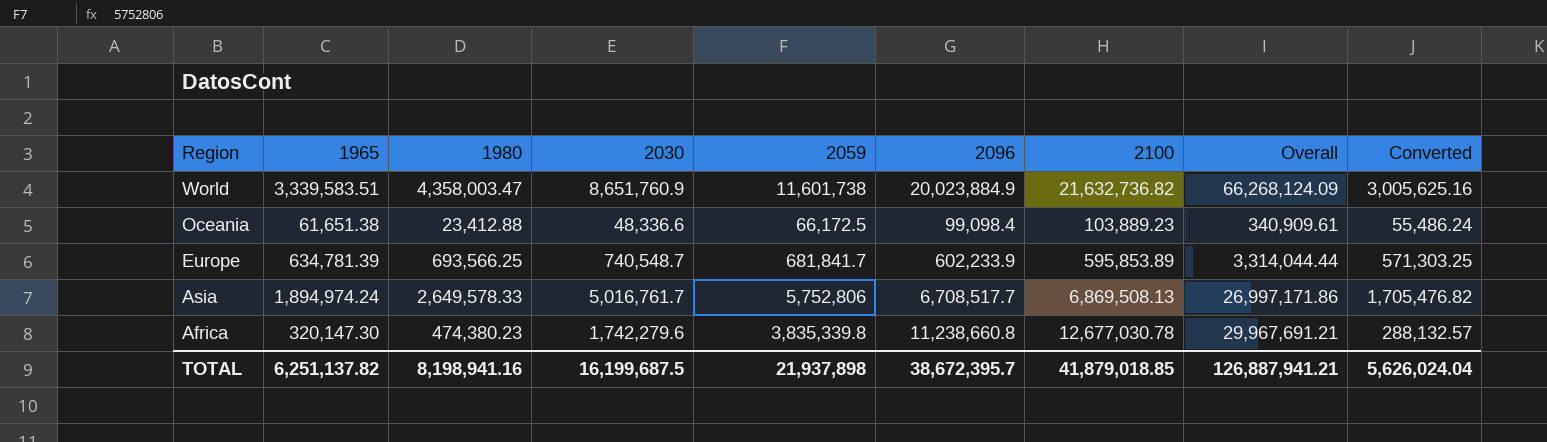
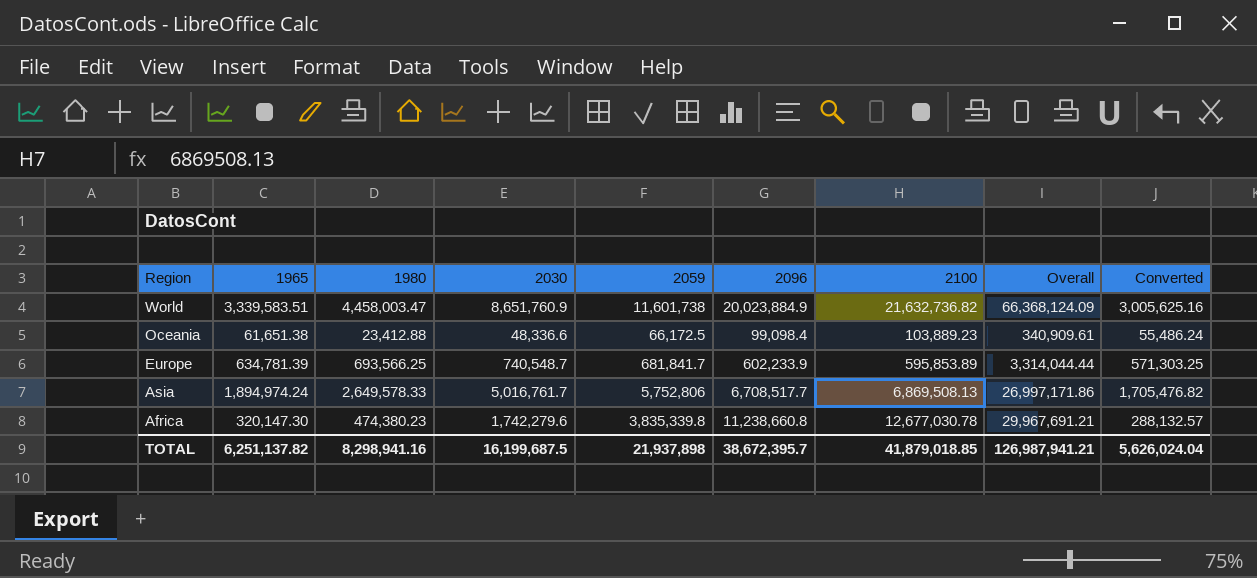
World | 1980: 4,358,003.47 -> 4,458,003.47
World | Overall: 66,268,124.09 -> 66,368,124.09
TOTAL | 1980: 8,198,941.16 -> 8,298,941.16
TOTAL | Overall: 126,887,941.21 -> 126,987,941.21

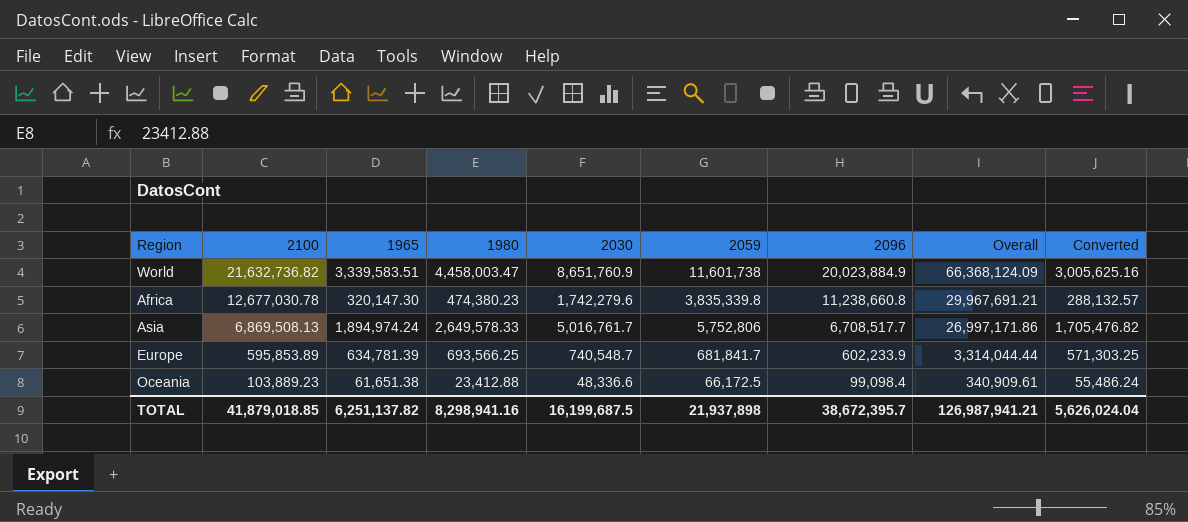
row order: Region descending -> 2100 descending
column 2100 | position: 7 -> 2

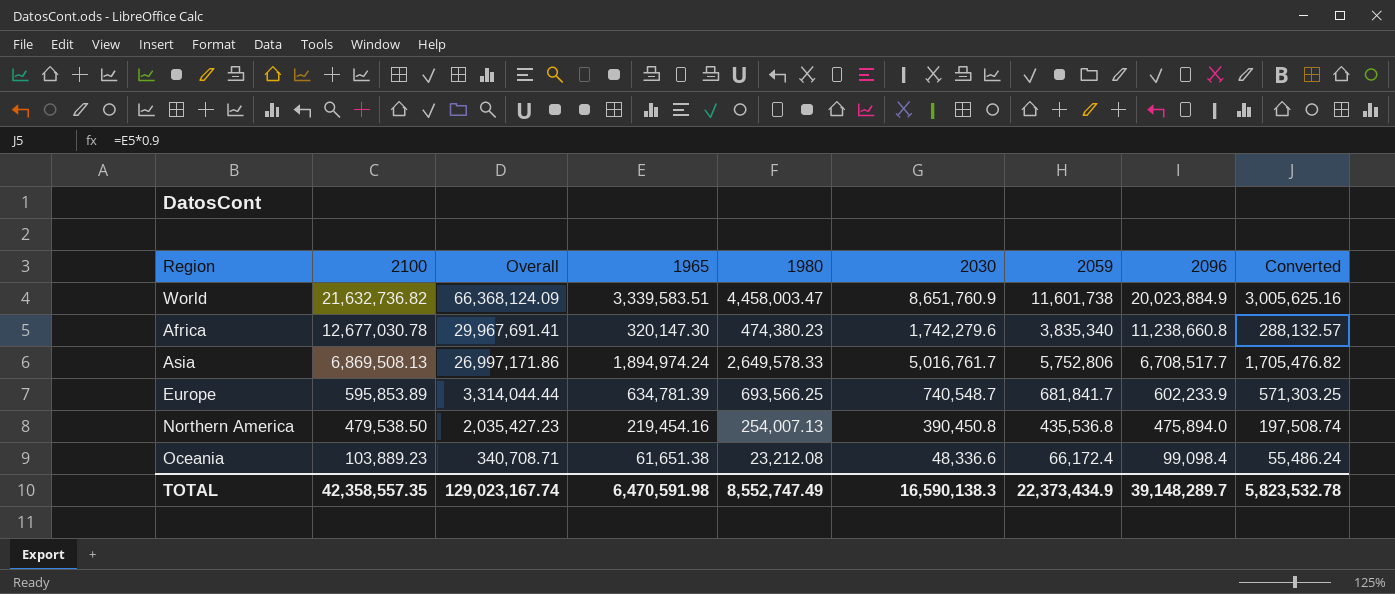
column Overall | position: 8 -> 3
Africa | Overall: 29,967,691.21 -> 29,967,691.41
Africa | 2059: 3,835,339.8 -> 3,835,340
row Northern America: none -> 479,538.50 | 2,035,427.23 | 219,454.16 | 254,007.13 | 390,450.8 | 435,536.8 | 475,894.0 | 197,508.74
Oceania | Overall: 340,909.61 -> 340,708.71
Oceania | 1980: 23,412.88 -> 23,212.08
Oceania | 2059: 66,172.5 -> 66,172.4
TOTAL | 2100: 41,879,018.85 -> 42,358,557.35
TOTAL | Overall: 126,987,941.21 -> 129,023,167.74
TOTAL | 1965: 6,251,137.82 -> 6,470,591.98
TOTAL | 1980: 8,298,941.16 -> 8,552,747.49
TOTAL | 2030: 16,199,687.5 -> 16,590,138.3
TOTAL | 2059: 21,937,898 -> 22,373,434.9
TOTAL | 2096: 38,672,395.7 -> 39,148,289.7
TOTAL | Converted: 5,626,024.04 -> 5,823,532.78

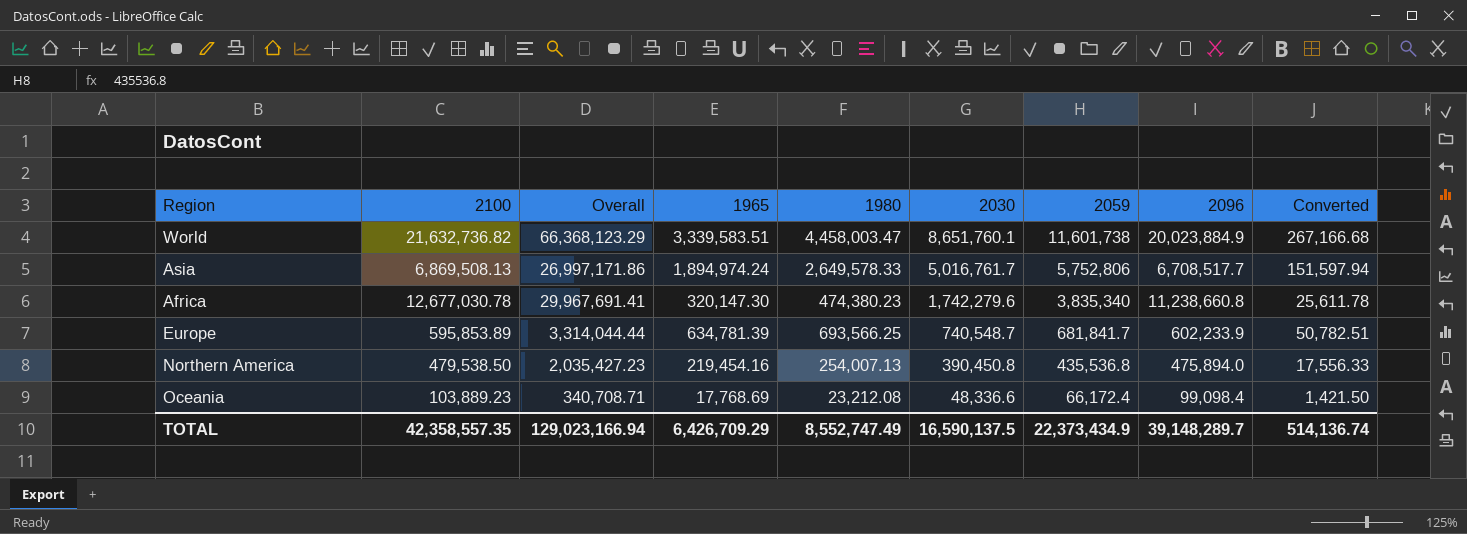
row order: 2100 descending -> 2030 descending
column Converted | formula: [1965] * 0.9 -> [1965] * 0.08
World | Overall: 66,368,124.09 -> 66,368,123.29
World | 2030: 8,651,760.9 -> 8,651,760.1
Oceania | 1965: 61,651.38 -> 17,768.69
TOTAL | Overall: 129,023,167.74 -> 129,023,166.94
TOTAL | 1965: 6,470,591.98 -> 6,426,709.29
TOTAL | 2030: 16,590,138.3 -> 16,590,137.5
TOTAL | Converted: 5,823,532.78 -> 514,136.74

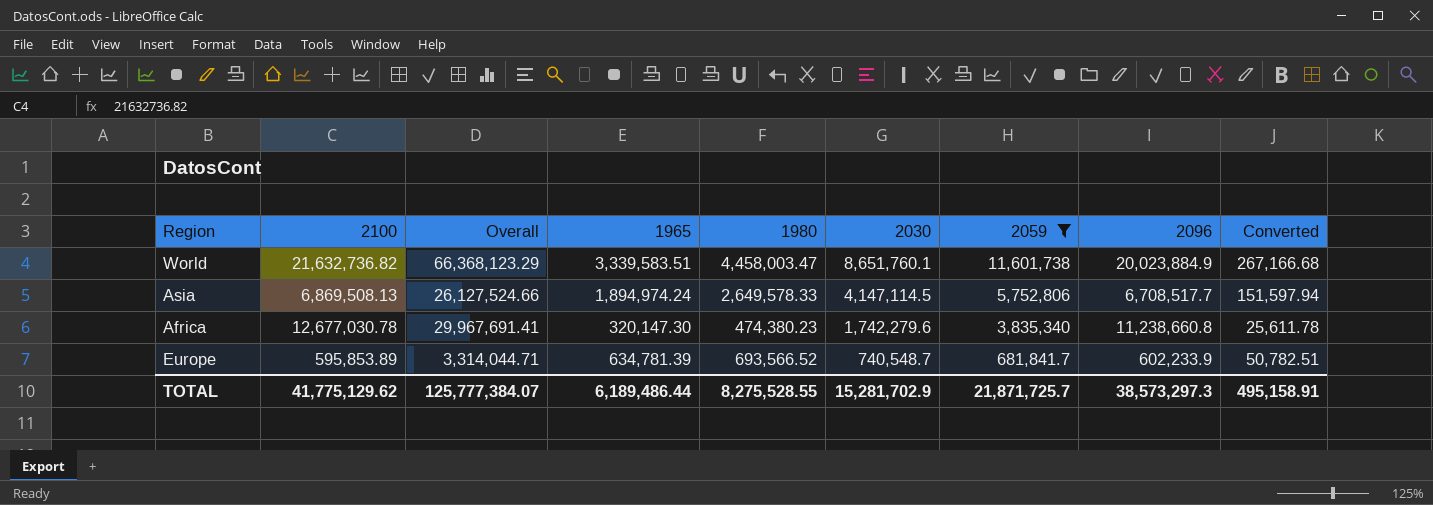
filter: none -> 2059 >= 681,841.7
Asia | Overall: 26,997,171.86 -> 26,127,524.66
Asia | 2030: 5,016,761.7 -> 4,147,114.5
Europe | Overall: 3,314,044.44 -> 3,314,044.71
Europe | 1980: 693,566.25 -> 693,566.52
TOTAL | 2100: 42,358,557.35 -> 41,775,129.62
TOTAL | Overall: 129,023,166.94 -> 125,777,384.07
TOTAL | 1965: 6,426,709.29 -> 6,189,486.44
TOTAL | 1980: 8,552,747.49 -> 8,275,528.55
TOTAL | 2030: 16,590,137.5 -> 15,281,702.9
TOTAL | 2059: 22,373,434.9 -> 21,871,725.7
TOTAL | 2096: 39,148,289.7 -> 38,573,297.3
TOTAL | Converted: 514,136.74 -> 495,158.91

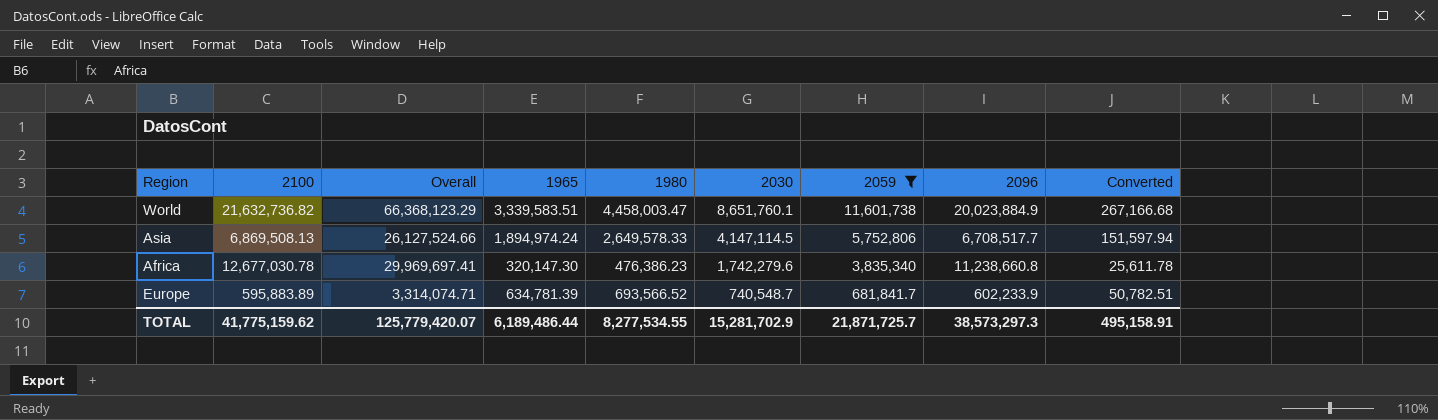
Africa | Overall: 29,967,691.41 -> 29,969,697.41
Africa | 1980: 474,380.23 -> 476,386.23
Europe | 2100: 595,853.89 -> 595,883.89
Europe | Overall: 3,314,044.71 -> 3,314,074.71
TOTAL | 2100: 41,775,129.62 -> 41,775,159.62
TOTAL | Overall: 125,777,384.07 -> 125,779,420.07
TOTAL | 1980: 8,275,528.55 -> 8,277,534.55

#### DESCRIPTION OF THE TASK
Apart from the images, please copy every line of the data exactly as written.

#### OUTPUT
World | 1980: 4,358,003.47 -> 4,458,003.47
World | Overall: 66,268,124.09 -> 66,368,124.09
TOTAL | 1980: 8,198,941.16 -> 8,298,941.16
TOTAL | Overall: 126,887,941.21 -> 126,987,941.21

row order: Region descending -> 2100 descending
column 2100 | position: 7 -> 2

column Overall | position: 8 -> 3
Africa | Overall: 29,967,691.21 -> 29,967,691.41
Africa | 2059: 3,835,339.8 -> 3,835,340
row Northern America: none -> 479,538.50 | 2,035,427.23 | 219,454.16 | 254,007.13 | 390,450.8 | 435,536.8 | 475,894.0 | 197,508.74
Oceania | Overall: 340,909.61 -> 340,708.71
Oceania | 1980: 23,412.88 -> 23,212.08
Oceania | 2059: 66,172.5 -> 66,172.4
TOTAL | 2100: 41,879,018.85 -> 42,358,557.35
TOTAL | Overall: 126,987,941.21 -> 129,023,167.74
TOTAL | 1965: 6,251,137.82 -> 6,470,591.98
TOTAL | 1980: 8,298,941.16 -> 8,552,747.49
TOTAL | 2030: 16,199,687.5 -> 16,590,138.3
TOTAL | 2059: 21,937,898 -> 22,373,434.9
TOTAL | 2096: 38,672,395.7 -> 39,148,289.7
TOTAL | Converted: 5,626,024.04 -> 5,823,532.78

row order: 2100 descending -> 2030 descending
column Converted | formula: [1965] * 0.9 -> [1965] * 0.08
World | Overall: 66,368,124.09 -> 66,368,123.29
World | 2030: 8,651,760.9 -> 8,651,760.1
Oceania | 1965: 61,651.38 -> 17,768.69
TOTAL | Overall: 129,023,167.74 -> 129,023,166.94
TOTAL | 1965: 6,470,591.98 -> 6,426,709.29
TOTAL | 2030: 16,590,138.3 -> 16,590,137.5
TOTAL | Converted: 5,823,532.78 -> 514,136.74

filter: none -> 2059 >= 681,841.7
Asia | Overall: 26,997,171.86 -> 26,127,524.66
Asia | 2030: 5,016,761.7 -> 4,147,114.5
Europe | Overall: 3,314,044.44 -> 3,314,044.71
Europe | 1980: 693,566.25 -> 693,566.52
TOTAL | 2100: 42,358,557.35 -> 41,775,129.62
TOTAL | Overall: 129,023,166.94 -> 125,777,384.07
TOTAL | 1965: 6,426,709.29 -> 6,189,486.44
TOTAL | 1980: 8,552,747.49 -> 8,275,528.55
TOTAL | 2030: 16,590,137.5 -> 15,281,702.9
TOTAL | 2059: 22,373,434.9 -> 21,871,725.7
TOTAL | 2096: 39,148,289.7 -> 38,573,297.3
TOTAL | Converted: 514,136.74 -> 495,158.91

Africa | Overall: 29,967,691.41 -> 29,969,697.41
Africa | 1980: 474,380.23 -> 476,386.23
Europe | 2100: 595,853.89 -> 595,883.89
Europe | Overall: 3,314,044.71 -> 3,314,074.71
TOTAL | 2100: 41,775,129.62 -> 41,775,159.62
TOTAL | Overall: 125,777,384.07 -> 125,779,420.07
TOTAL | 1980: 8,275,528.55 -> 8,277,534.55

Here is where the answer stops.